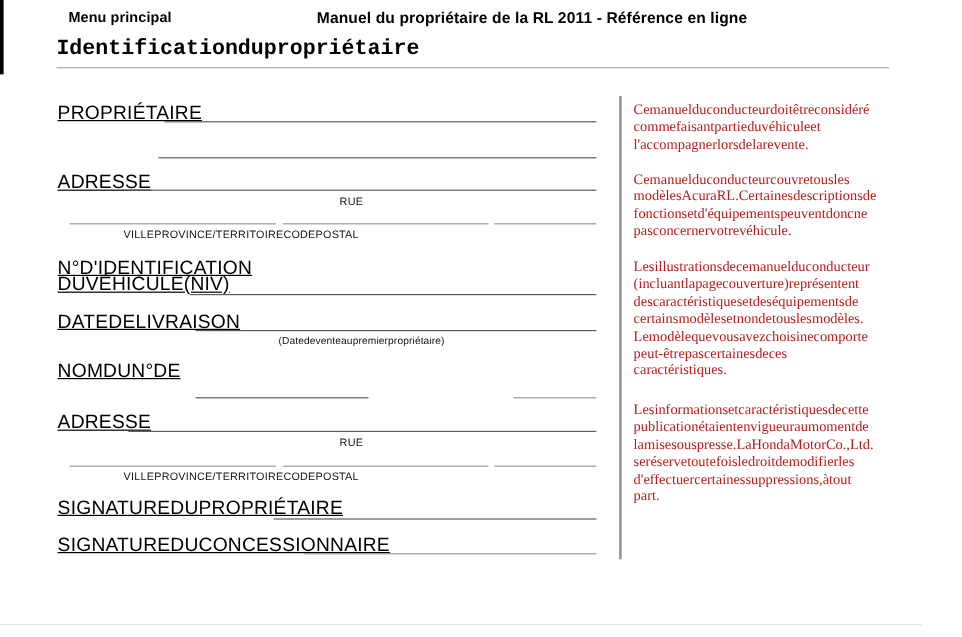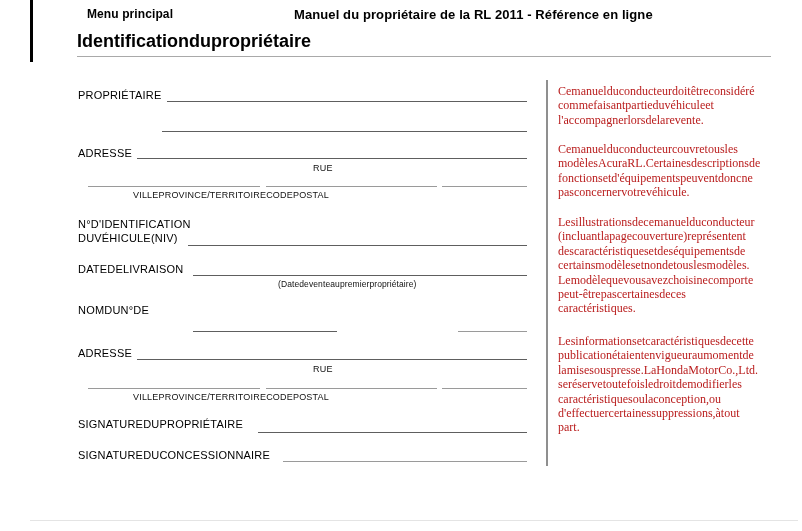"Menu principal" .page { margin-left: 30px -> none }
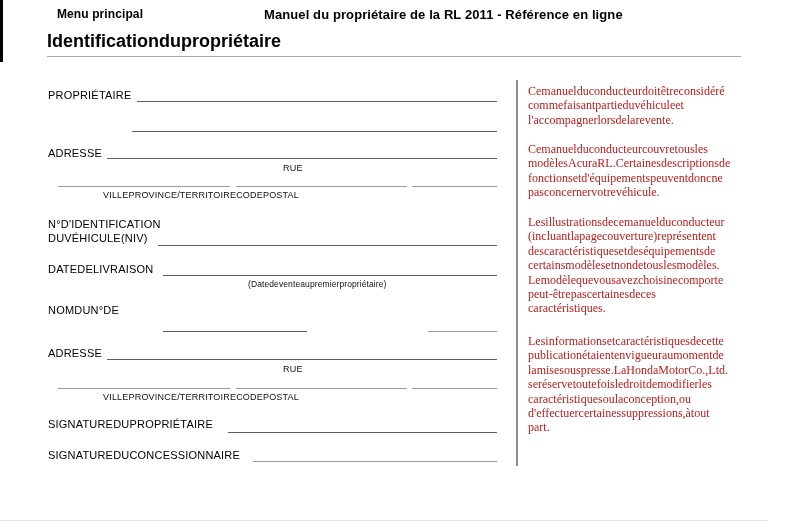"Identificationdupropriétaire" .section-heading { font-family: Liberation Sans, sans-serif -> Liberation Mono, monospace }
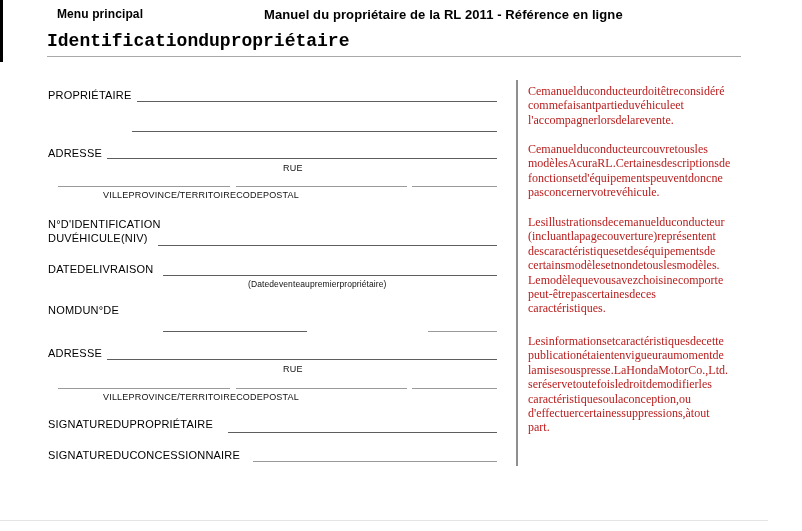"PROPRIÉTAIRE" .lbl { font-size: 11px -> 16px; text-decoration: none -> underline }
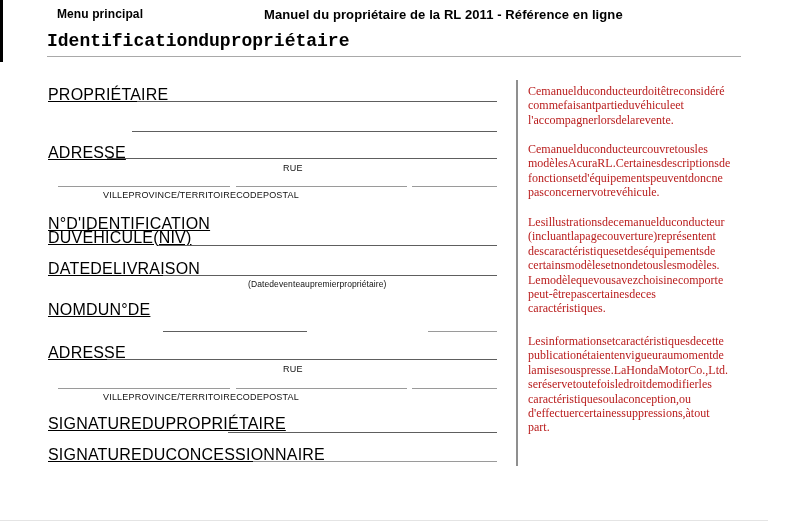"(Datedeventeaupremierpropriétaire)" div.abs { left: 248px -> 232px }
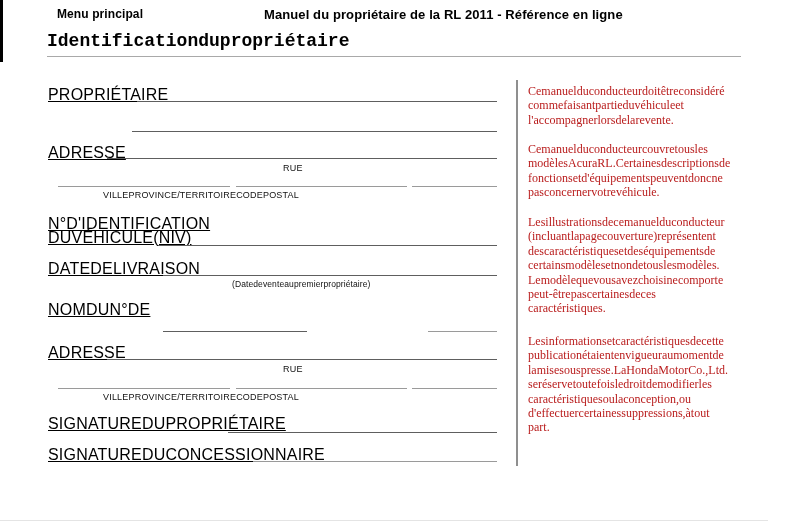"caractéristiquesoulaconception,ou" div.note-line { html: <div>caractéristiquesoulaconception,ou</div> -> none }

_ _ _ _ _ _ _

◆ **ACTION ITEM**: Repeat the records above verbatim, with no pictures in the result.

◆ **RESULT OF THE TASK**:
"Menu principal" .page { margin-left: 30px -> none }
"Identificationdupropriétaire" .section-heading { font-family: Liberation Sans, sans-serif -> Liberation Mono, monospace }
"PROPRIÉTAIRE" .lbl { font-size: 11px -> 16px; text-decoration: none -> underline }
"(Datedeventeaupremierpropriétaire)" div.abs { left: 248px -> 232px }
"caractéristiquesoulaconception,ou" div.note-line { html: <div>caractéristiquesoulaconception,ou</div> -> none }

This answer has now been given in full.